As the trial slowly expanded through Yogyakarta, the team used all the tools at their disposal: community meetings, neighbourhood newsletters, mass media, phone calls and emails, visits to the lab.
“We hid nothing from people,” says Utarini. “Challenges had to be continually met.” In one neighbourhood, the team had to briefly stop work during the dengue season because of panic over an outbreak of cases that affected 14 patients and led to one death. The team returned after people were calmer.
Between 2015 and 2017, half of the Yogyakarta’s 24 districts were inundated with Wolbachia mosquitoes. The other half served as the control, made possible by the fact that mosquitoes don’t fly too far.
By mid-2017, scientists had placed thousands of containers of eggs in backyards – one every 50 metres (164ft). Every two weeks they were refreshed with up to 120 new eggs. The scientists are now waiting for Wolbachia to expand to 80% of the mosquito population to see whether the releases are having the impact on the prevalence of dengue they predicted.

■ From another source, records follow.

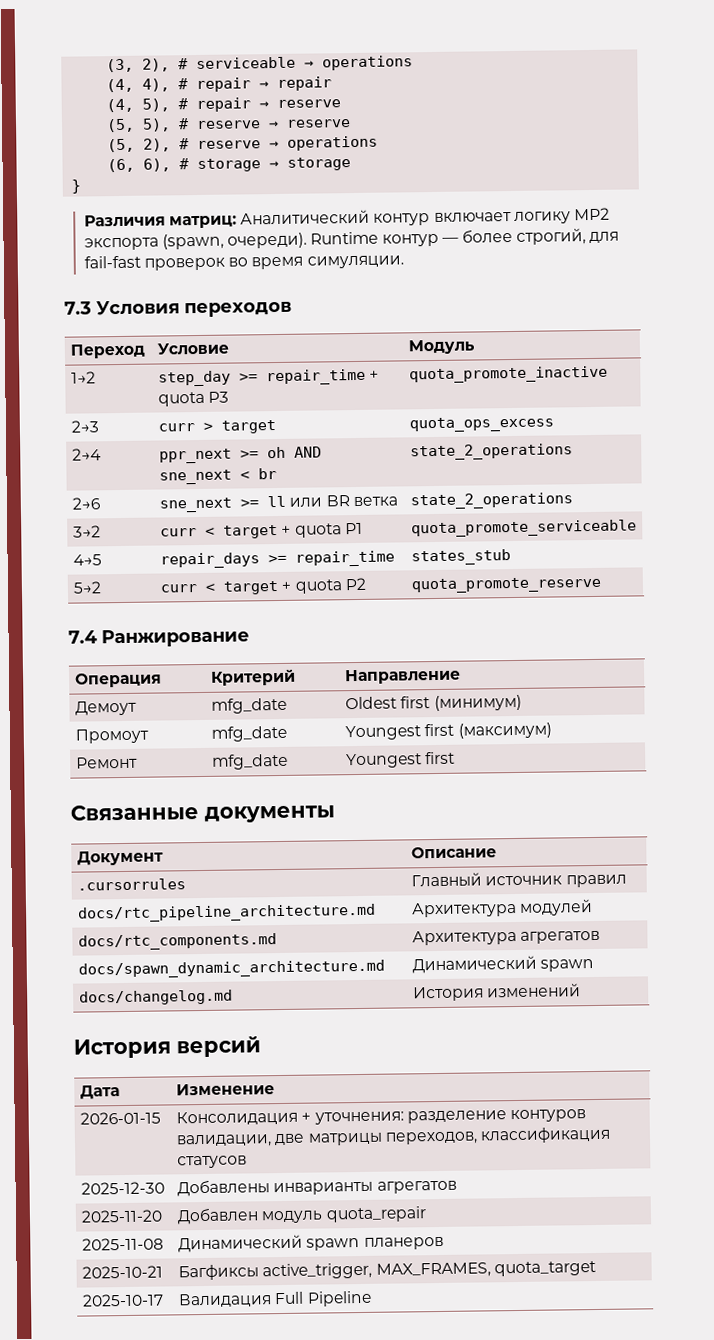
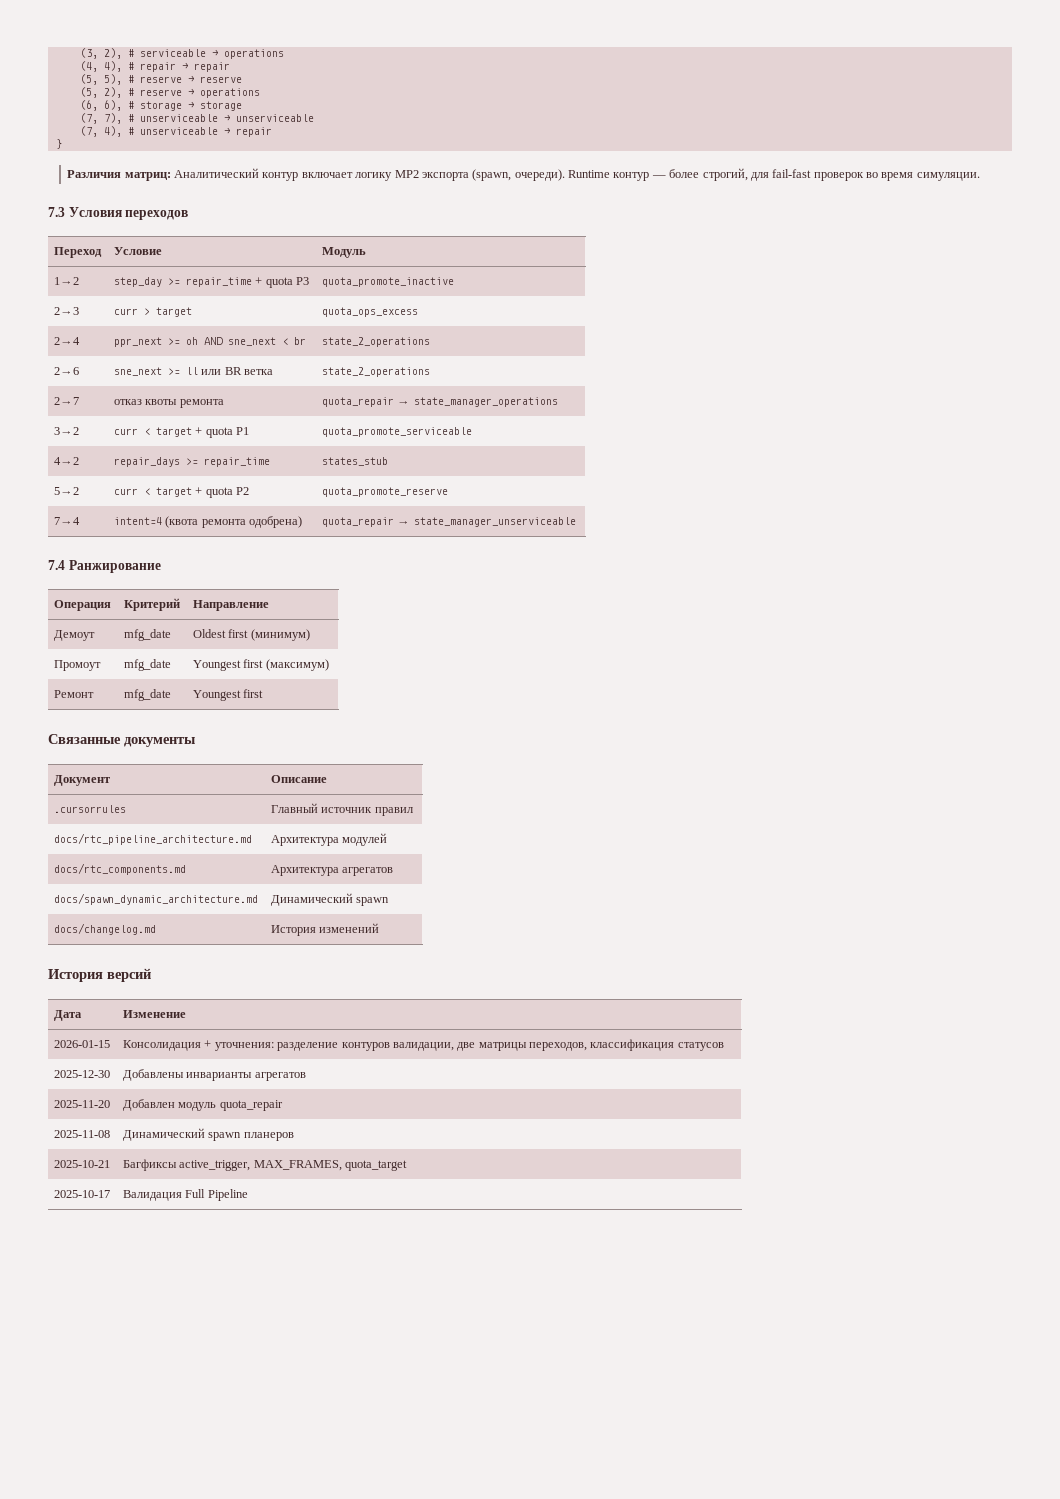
- (4, 5), # repair → reserve
+ (7, 7), # unserviceable → unserviceable
+ (7, 4), # unserviceable → repair
+ 2→7 | отказ квоты ремонта | quota_repair → state_manager_operations
- 4→5 | repair_days >= repair_time | states_stub
+ 4→2 | repair_days >= repair_time | states_stub
+ 7→4 | intent=4 (квота ремонта одобрена) | quota_repair → state_manager_unserviceable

A good result, says Utarini, would be if the number of cases in Wolbachia areas is 50% less than control areas.
“That’s when we can say this works,” she says.
Meanwhile, in Singapore, the early results have been promising. Ng and her team found Wolbachia mosquitoes survive as well as wild mosquitoes in the urban environment, flying to upper floors, and successfully mating with the non-Wolbachia females. The viability of eggs collected from the study sites had fallen by half. Now, says Ng, they are looking at scaling up mosquito production and strategies of release.
Neither Ng nor Utarini believe Wolbachia is a silver bullet for Zika or dengue. But a mix of interventions could do the trick.
“If we can use new vaccines [for dengue and Zika] to increase herd immunity, and at the same time, new tools like Wolbachia and insecticides to reduce the mosquito population, we should be able to control these diseases,” says Gubler.